Perfecting the Art of Play
When it comes to your health, it is best to be like a child.
So says Kevin Brooks of Baton Rouge, La., a featured speaker at the Gay Men's Health Summit, with his workshop, ''Learning to Play Again.''
''We forget about the value of play,'' Brooks says. ''It causes you to laugh, to smile, and you forget about your pains, aches and cares.''
Brooks, a licensed massage therapist who is associated with Heartsong Southeast, an ecumenical nonprofit organization dedicated to providing spiritual opportunities to people affected by HIV and AIDS, says play can be beneficial to a person's health.

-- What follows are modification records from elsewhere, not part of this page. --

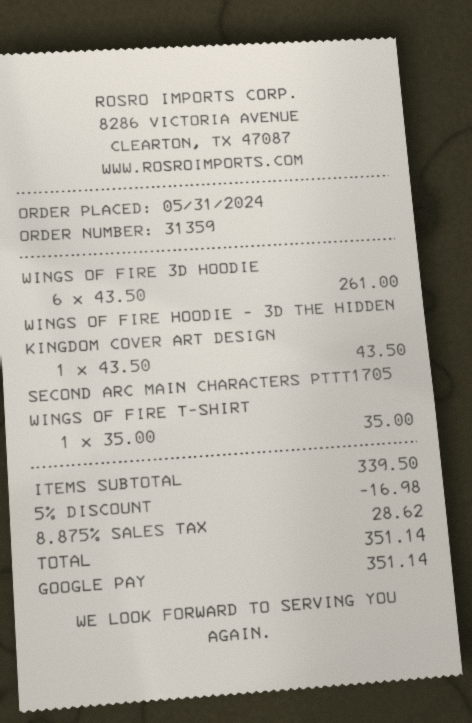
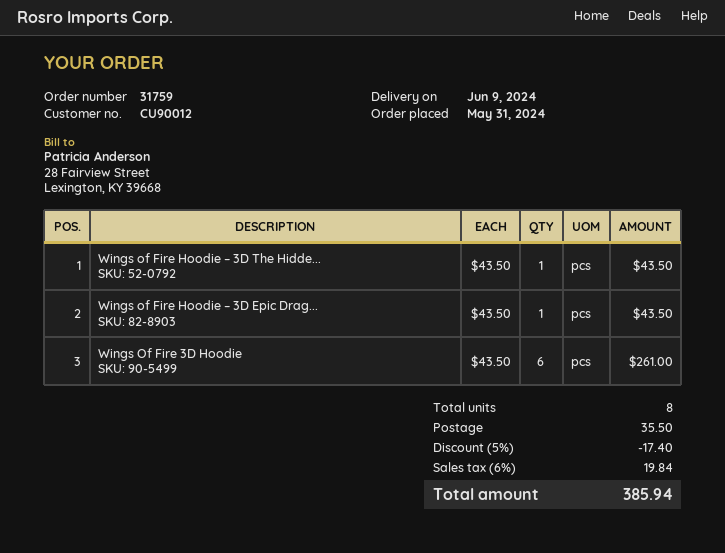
order number: 31359 -> 31759
SECOND ARC MAIN CHARACTERS PTTT1705 WINGS OF FIRE T-SHIRT: 1 x 35.00 = 35.00 -> none
Wings of Fire Hoodie – 3D Epic Drag...: none -> 1 x 43.50 = 43.50
discount: 5% = 16.98 -> 5% = 17.40
shipping: none -> 35.50
tax: 8.875% = 28.62 -> 6% = 19.84
total: 351.14 -> 385.94

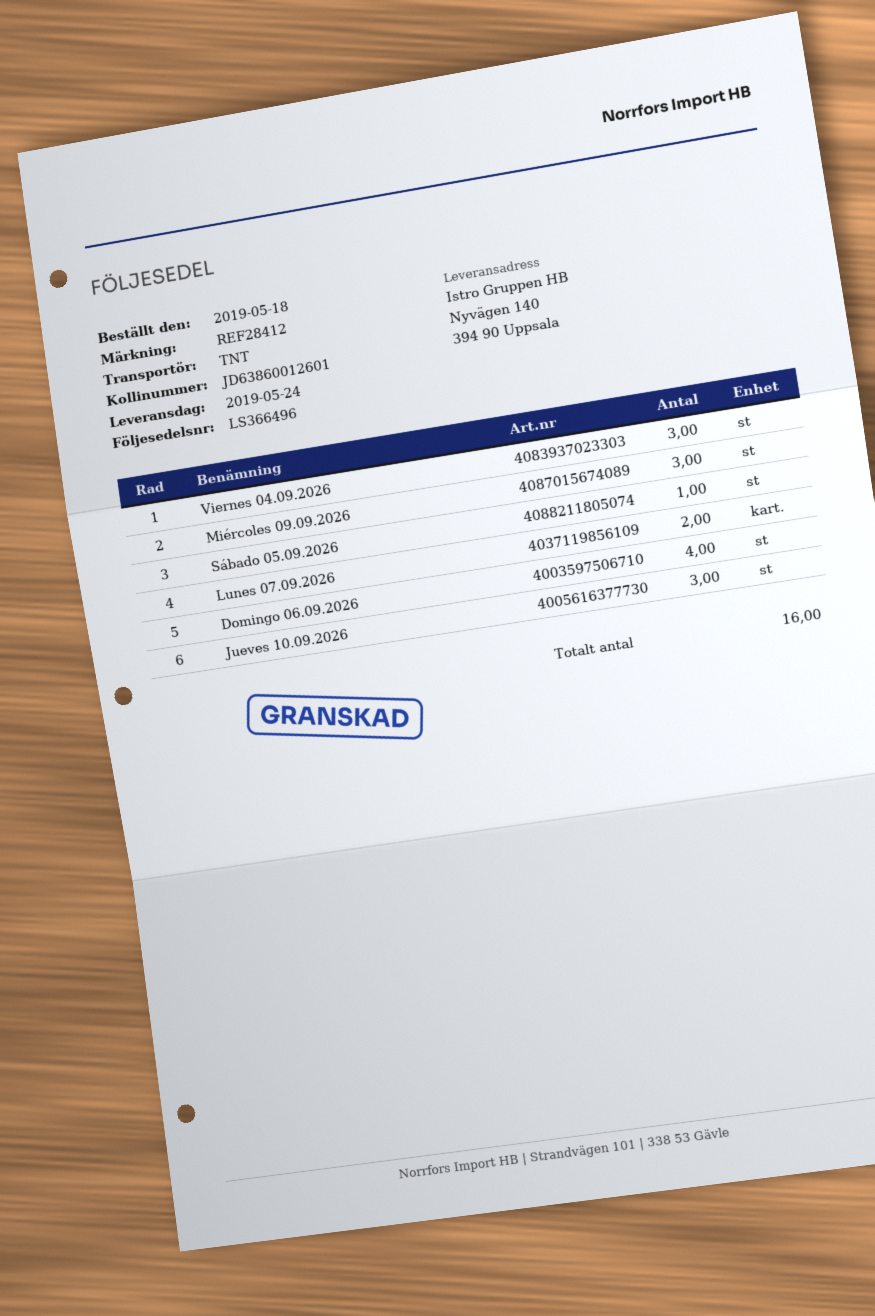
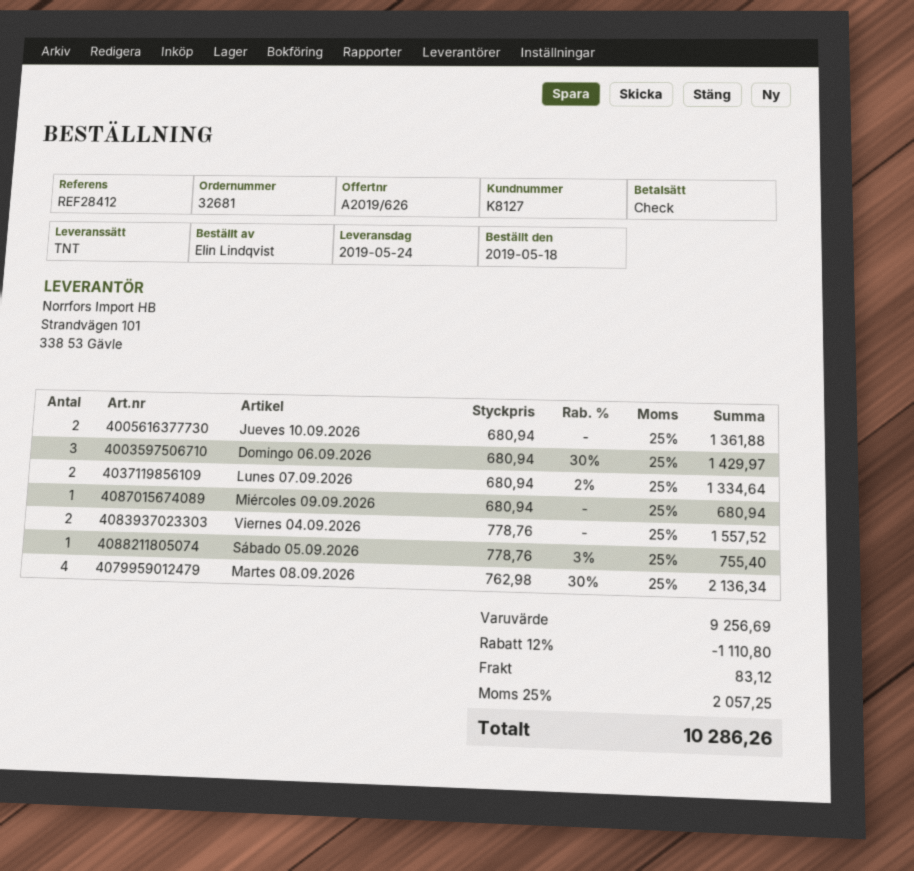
Viernes 04.09.2026: 3 -> 2
Miércoles 09.09.2026: 3 -> 1
Domingo 06.09.2026: 4 -> 3
Jueves 10.09.2026: 3 -> 2
Martes 08.09.2026: none -> 4

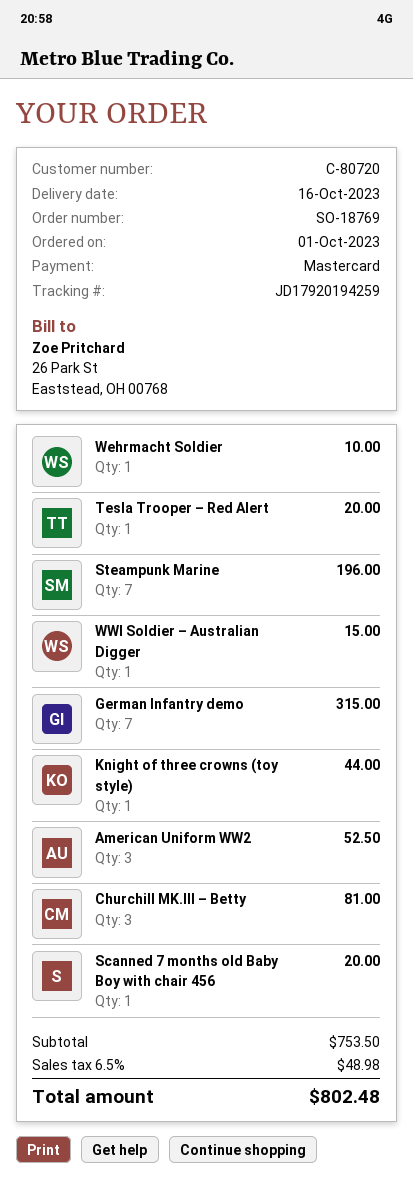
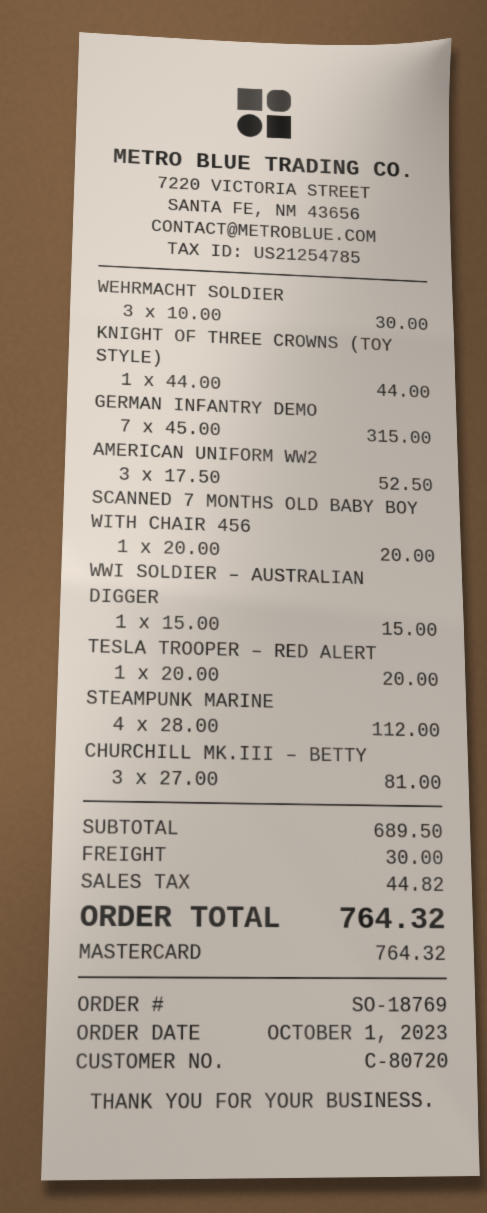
Wehrmacht Soldier: 1 for 10.00 -> 3 for 30.00
Steampunk Marine: 7 for 196.00 -> 4 for 112.00
subtotal: 753.50 -> 689.50
shipping: none -> 30.00
tax: 48.98 -> 44.82
total: 802.48 -> 764.32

''When you play, you exercise your outward muscles,'' he says. ''When you play, you laugh and smile. When you laugh, your abdominal muscles are tightened while your overall body is relaxed. You do it in such a manner that you don't even realize you're doing it.''
Brooks says his workshops typically involve engaging audience members by encouraging them to do small exercises disguised as playful activities. For instance, he makes audience members run through a makeshift obstacle course of recycled materials while performing other tasks like balancing a balloon.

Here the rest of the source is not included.